INSTRUCTIONS TO FOLLOW:
Please output the entries below from the line that contains "due date: 2022-11-16 -> 2022-11-17" through the final line, reproduced exactly and alone.

[Edit tracking data]
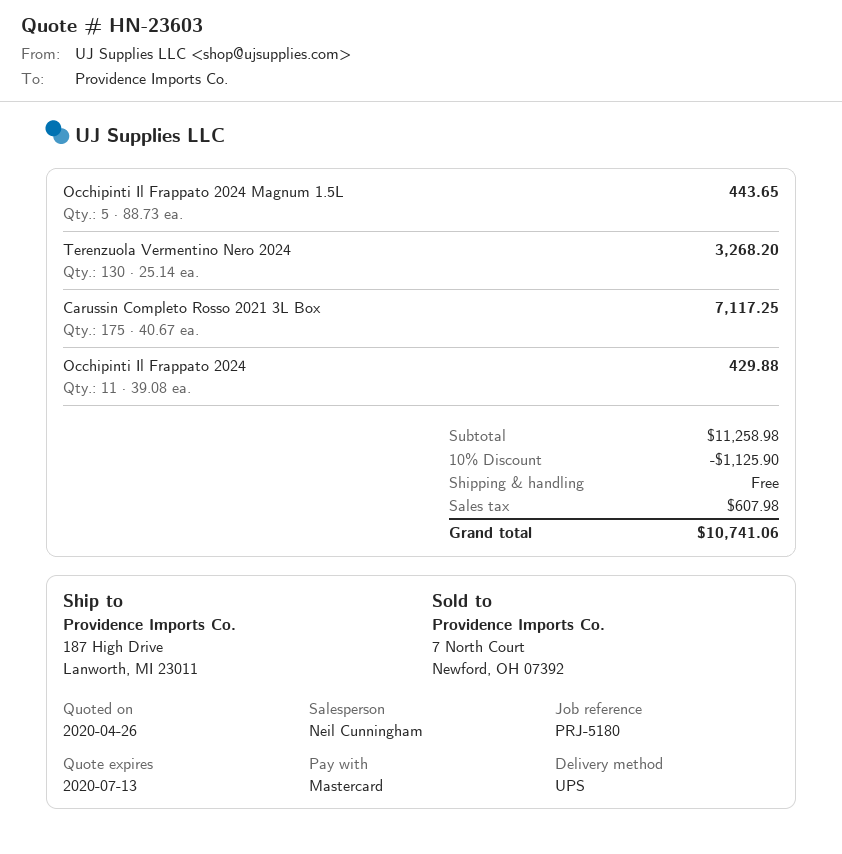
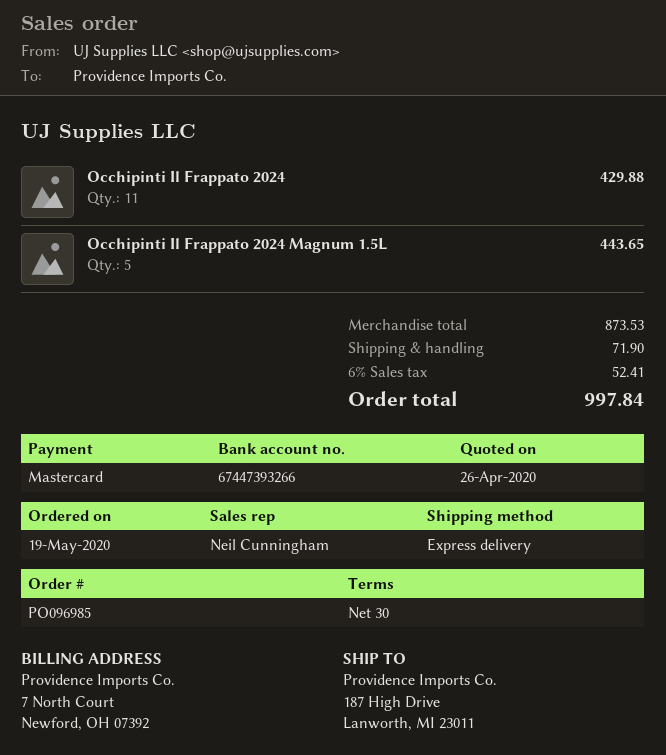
shipping method: UPS -> express
Terenzuola Vermentino Nero 2024: 130 for 3268.20 -> none
Carussin Completo Rosso 2021 3L Box: 175 for 7117.25 -> none
subtotal: 11258.98 -> 873.53
discount: 10% = 1125.90 -> none
shipping: 0.00 -> 71.90
tax: 607.98 -> 52.41
total: 10741.06 -> 997.84

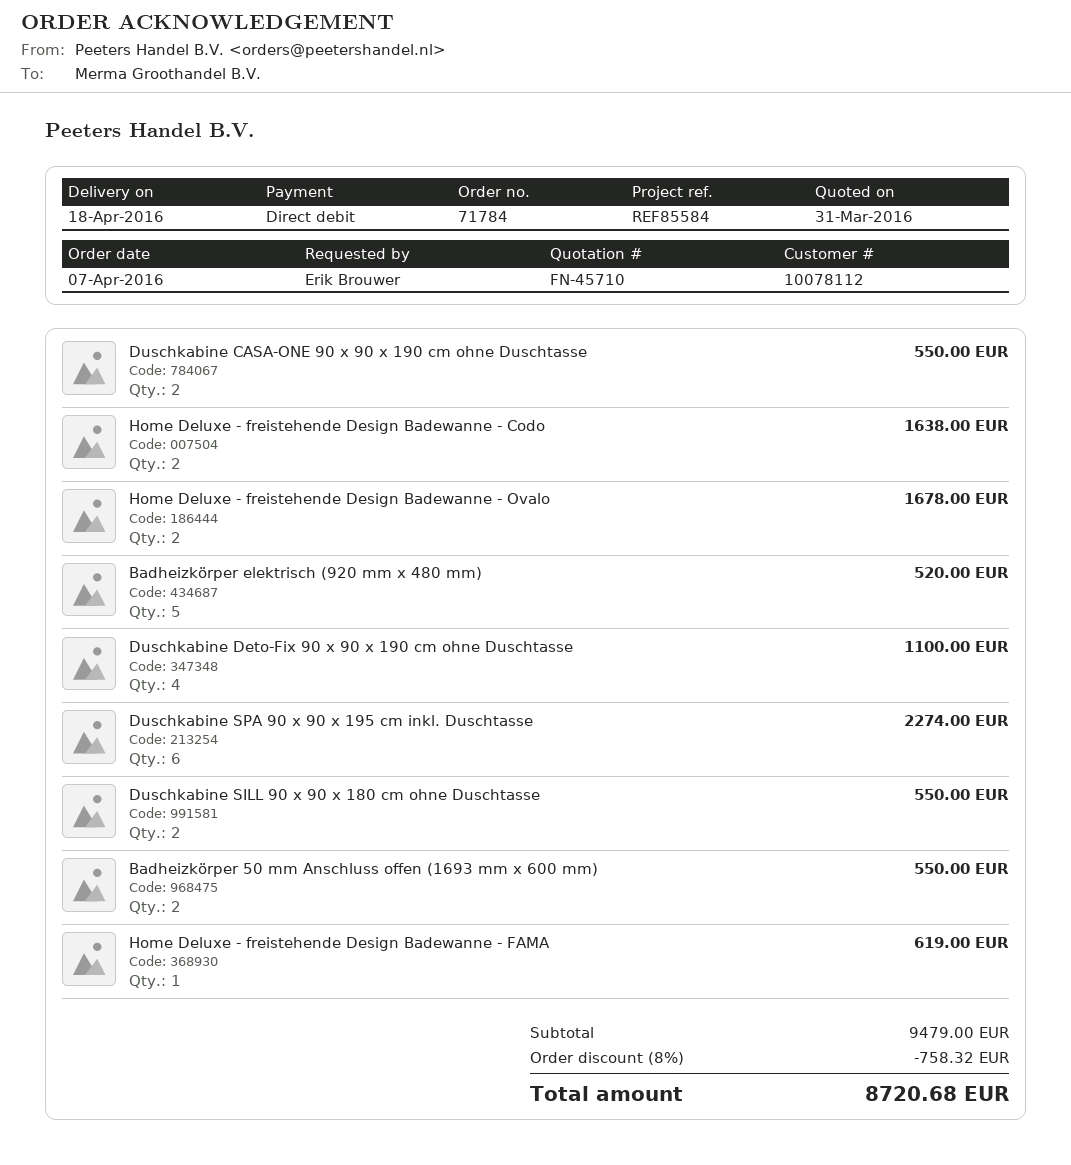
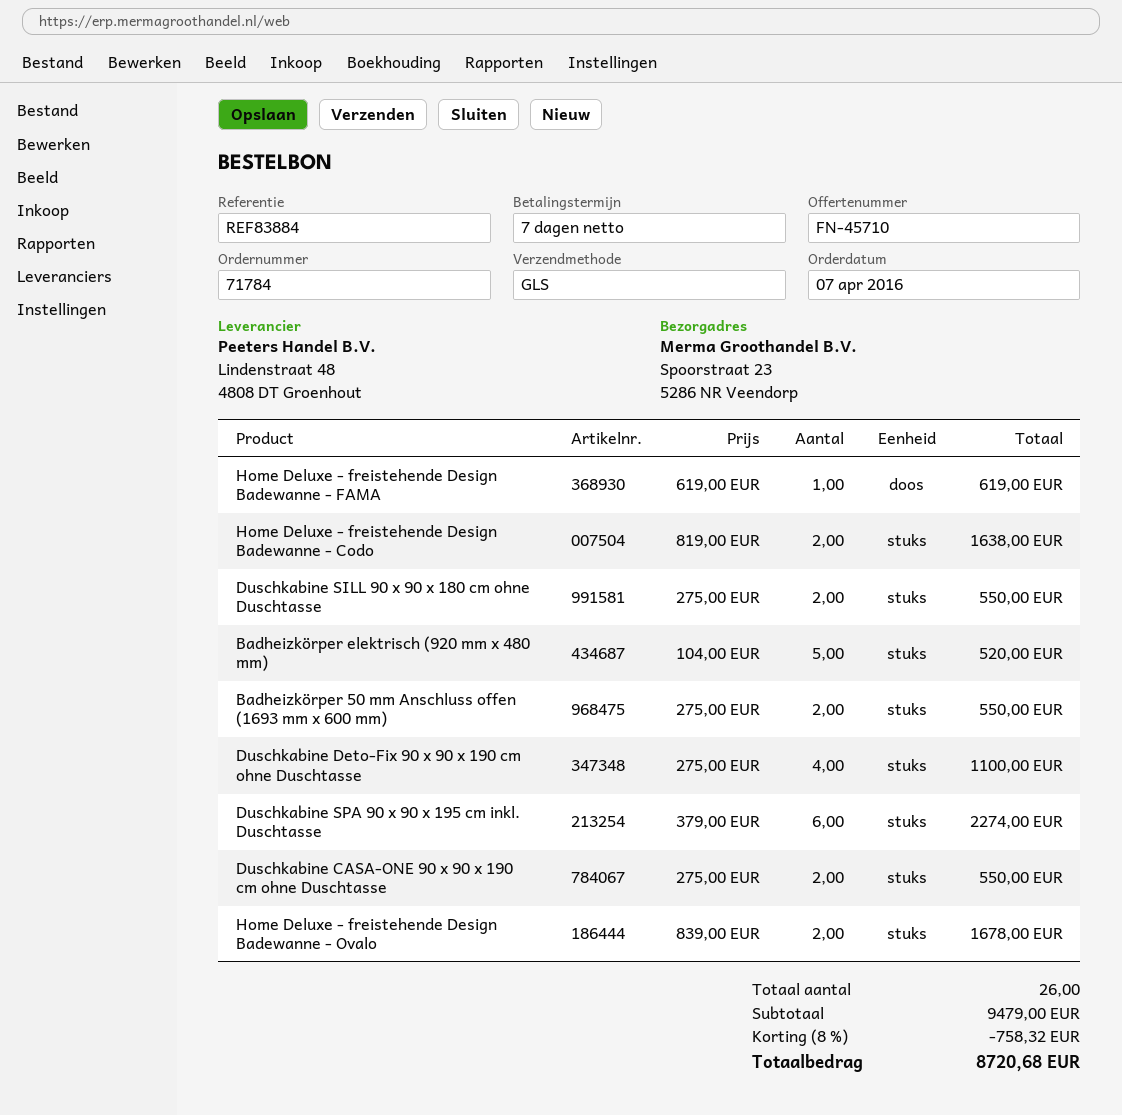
reference: REF85584 -> REF83884

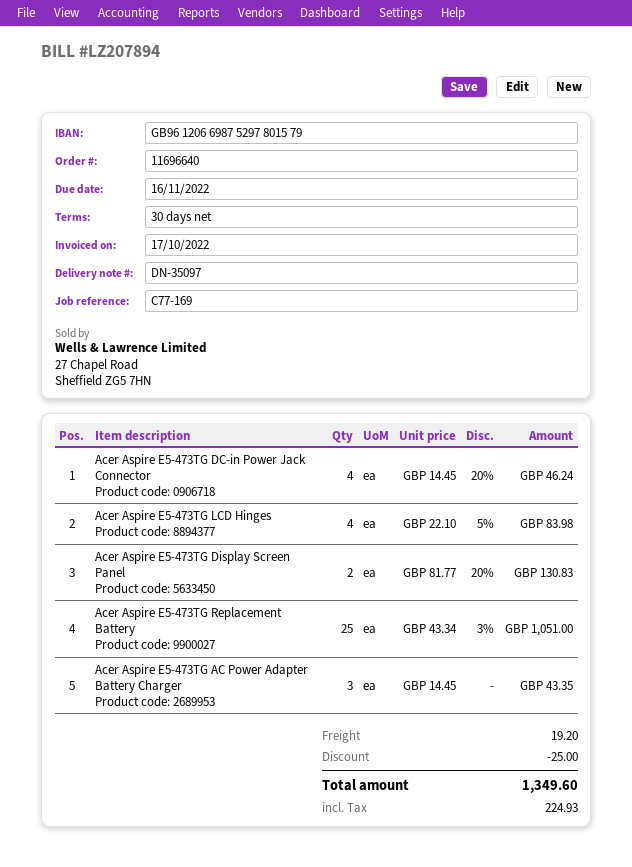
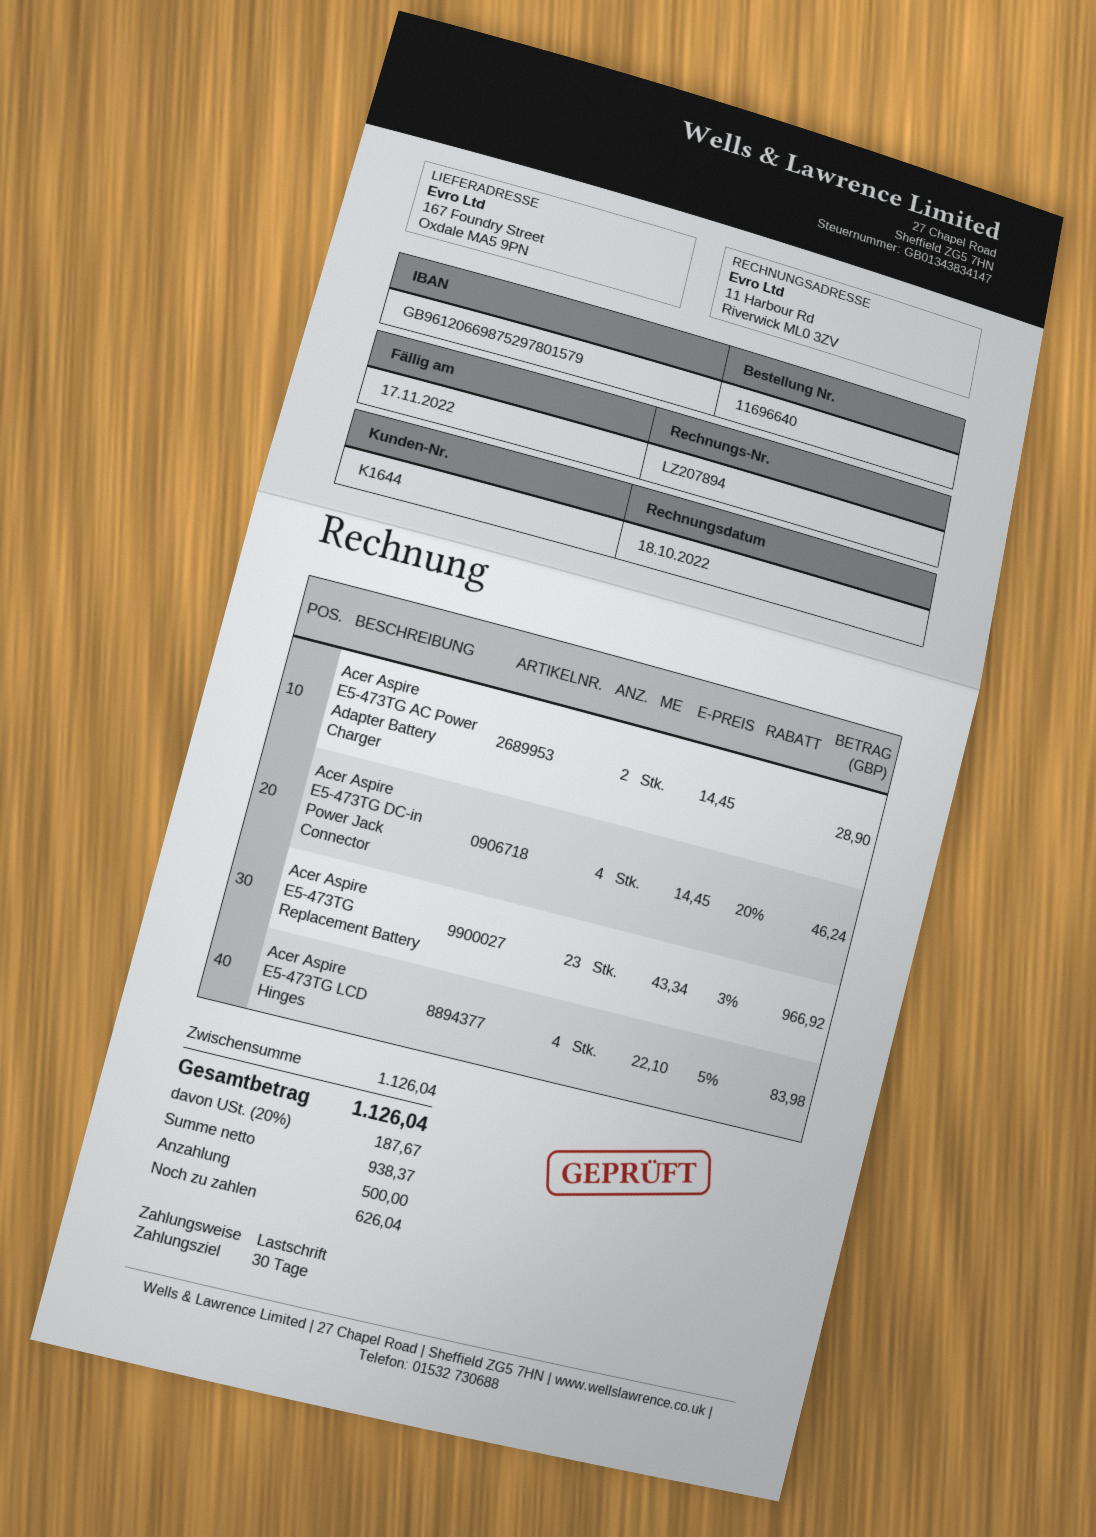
invoice date: 2022-10-17 -> 2022-10-18
due date: 2022-11-16 -> 2022-11-17
Acer Aspire E5-473TG Display Screen Panel: 2 x 81.77 - 20% = 130.83 -> none
Acer Aspire E5-473TG Replacement Battery: 25 x 43.34 - 3% = 1051.00 -> 23 x 43.34 - 3% = 966.92
Acer Aspire E5-473TG AC Power Adapter Battery Charger: 3 x 14.45 = 43.35 -> 2 x 14.45 = 28.90
discount: 25.00 -> none
shipping: 19.20 -> none
tax: 224.93 -> 187.67
total: 1349.60 -> 1126.04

TASK RESPONSE:
due date: 2022-11-16 -> 2022-11-17
Acer Aspire E5-473TG Display Screen Panel: 2 x 81.77 - 20% = 130.83 -> none
Acer Aspire E5-473TG Replacement Battery: 25 x 43.34 - 3% = 1051.00 -> 23 x 43.34 - 3% = 966.92
Acer Aspire E5-473TG AC Power Adapter Battery Charger: 3 x 14.45 = 43.35 -> 2 x 14.45 = 28.90
discount: 25.00 -> none
shipping: 19.20 -> none
tax: 224.93 -> 187.67
total: 1349.60 -> 1126.04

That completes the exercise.